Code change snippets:
+ + + + +
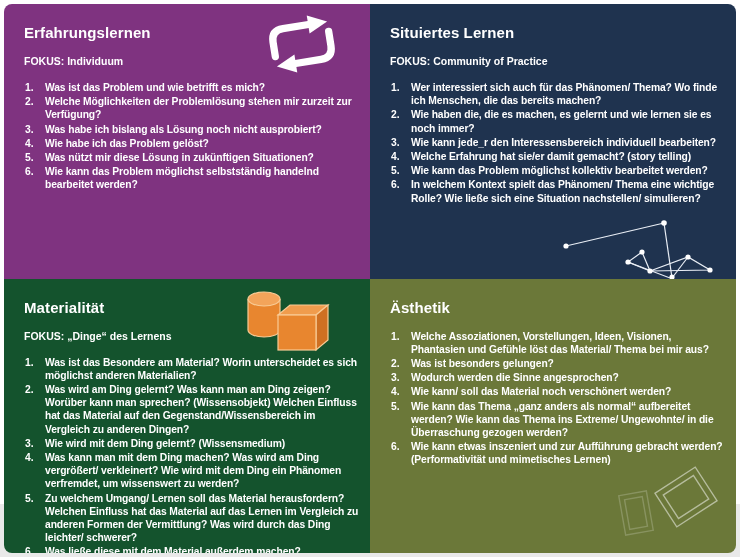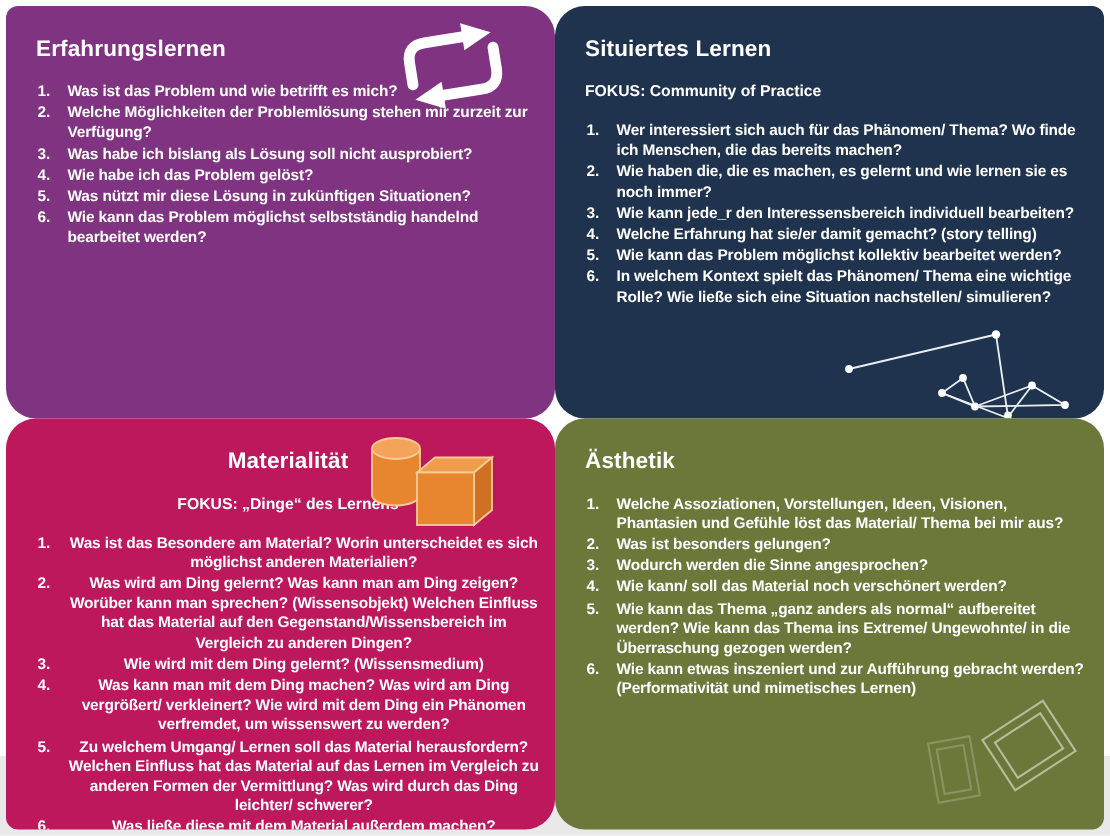--- a/index.html
+++ b/index.html
@@ -27,7 +27,6 @@
     padding:12px 10px 6px 20px;
     color:#ffffff;
     overflow:hidden;
-    border-radius:20px;
   }
   .q0{border-top-left-radius:8px;}
   .q1{border-top-right-radius:8px;}

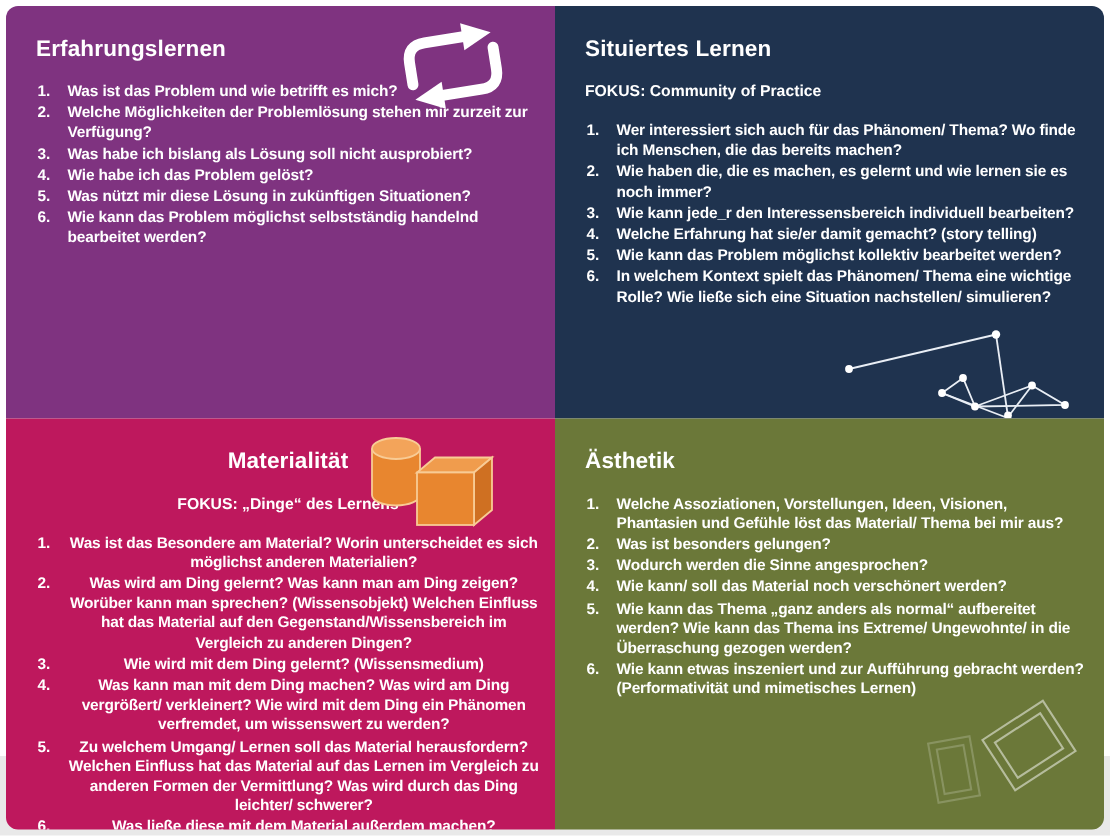--- a/index.html
+++ b/index.html
@@ -98,6 +98,7 @@
         </svg>
       </span>
       <h2>Erfahrungslernen</h2>
+      <p class="focus">FOKUS: Individuum</p>
       <ol class="questions">
         <li>Was ist das Problem und wie betrifft es mich?</li>
         <li>Welche Möglichkeiten der Problemlösung stehen mir zurzeit zur Verfügung?</li>

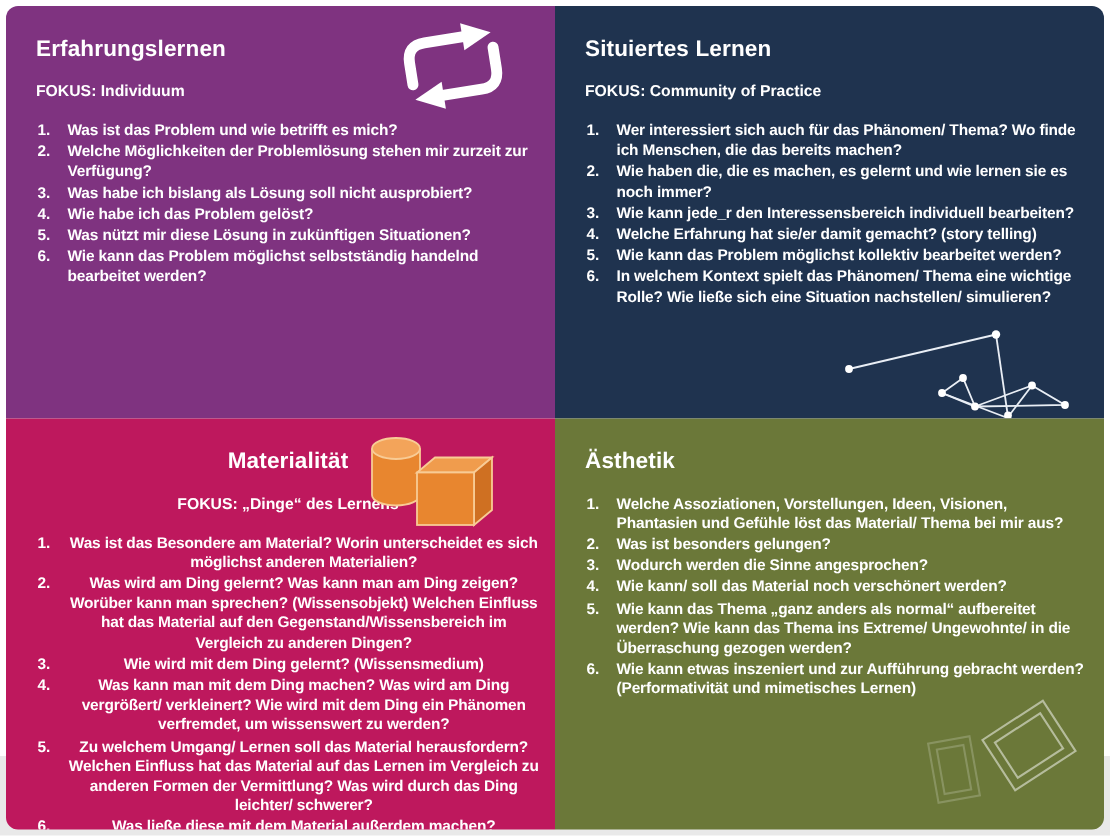--- a/index.html
+++ b/index.html
@@ -102,7 +102,7 @@
       <ol class="questions">
         <li>Was ist das Problem und wie betrifft es mich?</li>
         <li>Welche Möglichkeiten der Problemlösung stehen mir zurzeit zur Verfügung?</li>
-        <li>Was habe ich bislang als Lösung soll nicht ausprobiert?</li>
+        <li>Was habe ich bislang als Lösung noch nicht ausprobiert?</li>
         <li>Wie habe ich das Problem gelöst?</li>
         <li>Was nützt mir diese Lösung in zukünftigen Situationen?</li>
         <li>Wie kann das Problem möglichst selbstständig handelnd bearbeitet werden?</li>

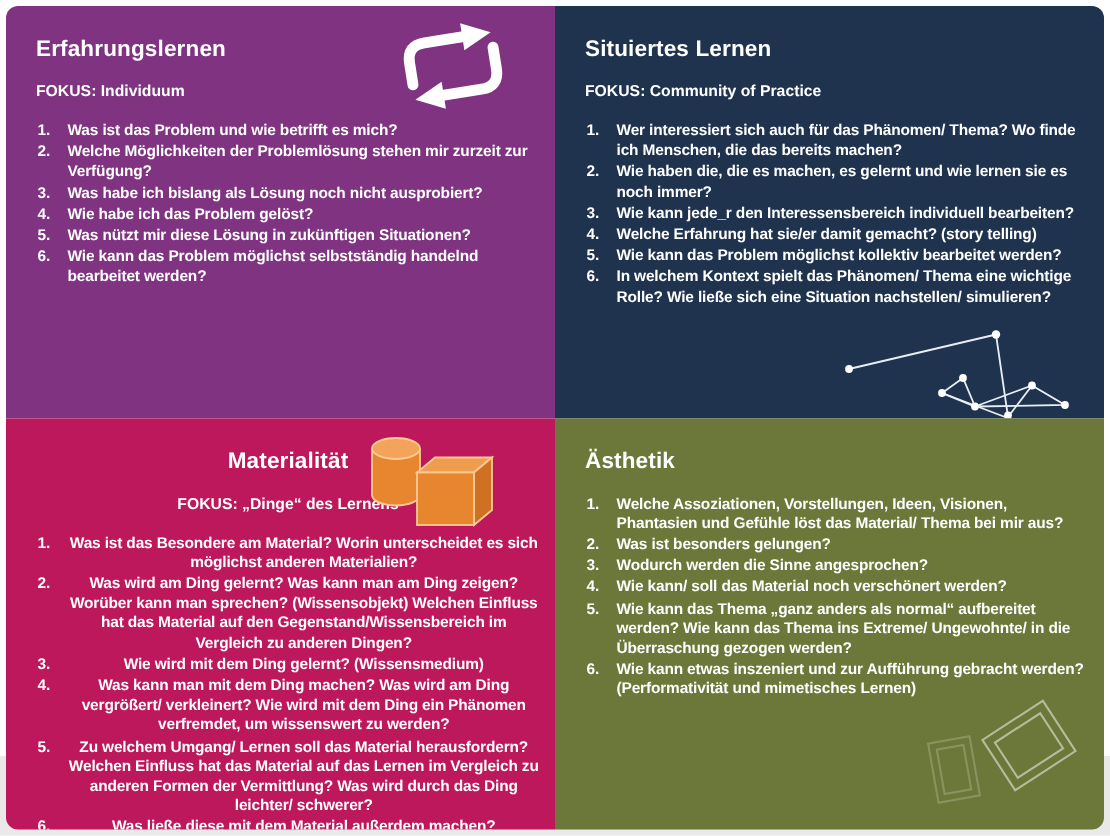--- a/index.html
+++ b/index.html
@@ -144,7 +144,7 @@
       </ol>
     </section>
 
-    <section class="quad q2" style="background: #be185d; text-align: center;">
+    <section class="quad q2" style="background: #14532d;">
       <span class="icon icon-material">
         <svg width="102" height="70" viewBox="0 0 102 70">
           <g stroke="#f8cb95" stroke-width="1.2">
+ + + + +
### WHAT YOU SHOULD DO
The expected result is the data above in exact form, free of pictures.

### FINISHED EXERCISE
--- a/index.html
+++ b/index.html
@@ -27,7 +27,6 @@
     padding:12px 10px 6px 20px;
     color:#ffffff;
     overflow:hidden;
-    border-radius:20px;
   }
   .q0{border-top-left-radius:8px;}
   .q1{border-top-right-radius:8px;}

--- a/index.html
+++ b/index.html
@@ -98,6 +98,7 @@
         </svg>
       </span>
       <h2>Erfahrungslernen</h2>
+      <p class="focus">FOKUS: Individuum</p>
       <ol class="questions">
         <li>Was ist das Problem und wie betrifft es mich?</li>
         <li>Welche Möglichkeiten der Problemlösung stehen mir zurzeit zur Verfügung?</li>

--- a/index.html
+++ b/index.html
@@ -102,7 +102,7 @@
       <ol class="questions">
         <li>Was ist das Problem und wie betrifft es mich?</li>
         <li>Welche Möglichkeiten der Problemlösung stehen mir zurzeit zur Verfügung?</li>
-        <li>Was habe ich bislang als Lösung soll nicht ausprobiert?</li>
+        <li>Was habe ich bislang als Lösung noch nicht ausprobiert?</li>
         <li>Wie habe ich das Problem gelöst?</li>
         <li>Was nützt mir diese Lösung in zukünftigen Situationen?</li>
         <li>Wie kann das Problem möglichst selbstständig handelnd bearbeitet werden?</li>

--- a/index.html
+++ b/index.html
@@ -144,7 +144,7 @@
       </ol>
     </section>
 
-    <section class="quad q2" style="background: #be185d; text-align: center;">
+    <section class="quad q2" style="background: #14532d;">
       <span class="icon icon-material">
         <svg width="102" height="70" viewBox="0 0 102 70">
           <g stroke="#f8cb95" stroke-width="1.2">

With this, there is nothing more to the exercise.